Apologies for putting Tehelka and many such more within parantheses. Nevertheless, such bracketing is a reflection of the societal attitude, especially those of its diverse stakeholders. Few have called it a surprise not expected of Tehelka, some have expressed disbelief, and few others wondered what would happen to Tehelka now that its patron is an accused.
A key section of these stakeholders began the rhetoric of blaming the market for man’s conduct. None ever talked about the values that should govern man in his professional and personal interactions in the society. None bothered to address the feelings of the victim in this episode and others like her who are constantly exposed to the fact that their complaints would be subject to all the above reactions including efforts to demean their confidence in reporting a wrong.
Our reaction to everything concerned with causing discomfort to women is met with disbelief and excuses, the latest in such efforts being the public statement of disbelief from the members of the judiciary regarding complaints of sexually reprehensible conduct.
Pardon me for my sarcasm, but I am still told that women are seen as colonies of servitude. I found it strange, but it all came real as I found my way through adulthood. My childhood and adolescence were thankfully spared. As we come to terms with the fact that we need to address decolonization of the last vestiges of mental imperialism, we find that we do not have a methodology for such address. I say that because we are still at a stage of disbelief. Did sexual assault happen at all is a question that bothers us at the first place. Disbelief about sexual violation seems to be the sine qua non of human relations in every forum, personal and professional, academic and commercial space.
While there are few who believe, their attempts at theorization are even more startling. They seem to attribute all such practices of servitude to the market, as if market and its necessities make a man look at a woman as an object of his pleasure. I have not seen an address to the innate sense of man and his responsibility as a human and as a citizen and as a participant in the societal structures. Addressing the market as the reason for sexual reprehension and sexual violence in all its unimaginable form is an attempt at finding excuses rather than explanations for human conduct.
Now to the reason why I have put the parentheses marks. I have always found that despite some level of discussion that happens on societal structures and its results, much of the debate is centred on an investigation into individual episodes, interspersed with comments of disbelief about the possibility of the event happening at all. Interestingly disbelief is not gender-specific, and therein lay the tragedy of sexual assault. Whether it was Tehelka, the law intern’s case, or many more such incidents that were reported and some yet to be and some that may never be reported, one feature runs common through all of them. All of the women who dared to report were subjected to the first words or gestures amounting to disbelief, both by men and women. Further still, people, instead of listening and possibly ruminating on the event that is being reported, begin reciting events and episodes where the perpetrator of the sexual violence was otherwise a personification of good behaviour, thus hinting on the impossibility of sexual violation conduct. Do these so-called conscience keepers of the perpetrators ever understand that sexist conduct is possible even if it is single incident and it does not require a conduct of events to prove his reprehensible behaviour?

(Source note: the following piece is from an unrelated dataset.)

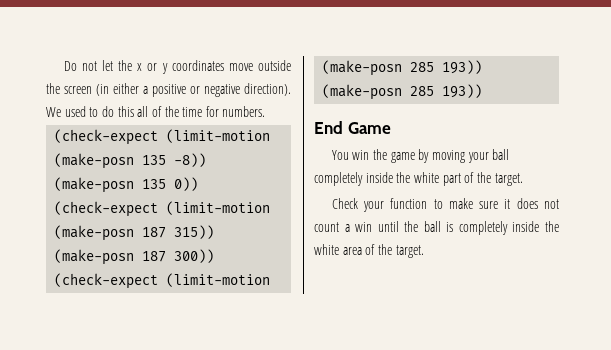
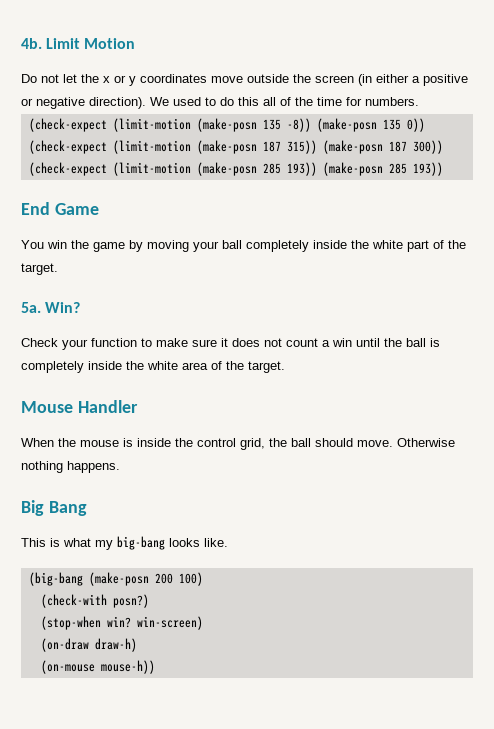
(63, 66) none -> [21,38,136,49] 4b. Limit Motion //
(523, 179) none -> [21,302,81,313] // 5a. Win?
(424, 251) none -> [21,400,138,413] [21,438,455,450] [21,461,120,473] [21,500,87,516] [21,536,228,550] [28,572,203,586] [40,594,149,608] [40,616,203,630] [40,638,137,652] [40,660,155,674] // Mouse Handler // When the mouse is inside the control grid, the ball should move. Otherwise nothing happens. // Big Bang // This is what my big-bang looks like. // (big-bang (make-posn 200 100) // (check-with posn?) // (stop-when win? win-screen) // (on-draw draw-h) // (on-mouse mouse-h))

The Tehelka episode threw another important feature of our handling of sexual violations. The perpetrator pompously stated that he is going on an atonement activity. Supplemented by the head of the organization trying to settle the issue with a carefully worded apology that did not hint either the conduct that the perpetrator was supposedly atoning for nor any straight words of accepting the reprehensible conduct. It is disgusting that the head of the organization was concerned about settling the matter not to affect the reputation of the organization rather than report any criminal conduct occurring in the organization. How accommodating of her to accept the pompous karmic statement of apology that never gave an indication of the hurt and harm that the perpetrator at Tehelka caused to the victim. Tehelka episode continued the downspiral of society much further; the conscience-keepers of the fourth estate unwittingly lead to the trivialization of the complaint of sexual harassment by wondering about the future of the organization because of the episode involving its patron. If justice and punishment were such private affairs, are we living in a society that is fit to call itself as civil? Morality is not to be confused with individual morals, and atonement can be fashioned to gain public sympathy as was done in this instance. It defeats my sense of understanding as to why and how previous conduct is ever relevant in justifying/excusing an episode of reprehensible sexual conduct.
That presents the anathema of our society in the context of sexual assault, and my frustration in parenthesizing these episodes that appear with increased frequency on our societal landscape. Disbelief and unwitting attempts to demoralize the complainants/victims is the main reason for the survival and continuance of sexually reprehensible conduct. We as a society with disbelief, surprise, justifications/excuses and trivialization as our structured reaction allow further additions to the miscellany of sexual assault that women’s existence has been reduced to.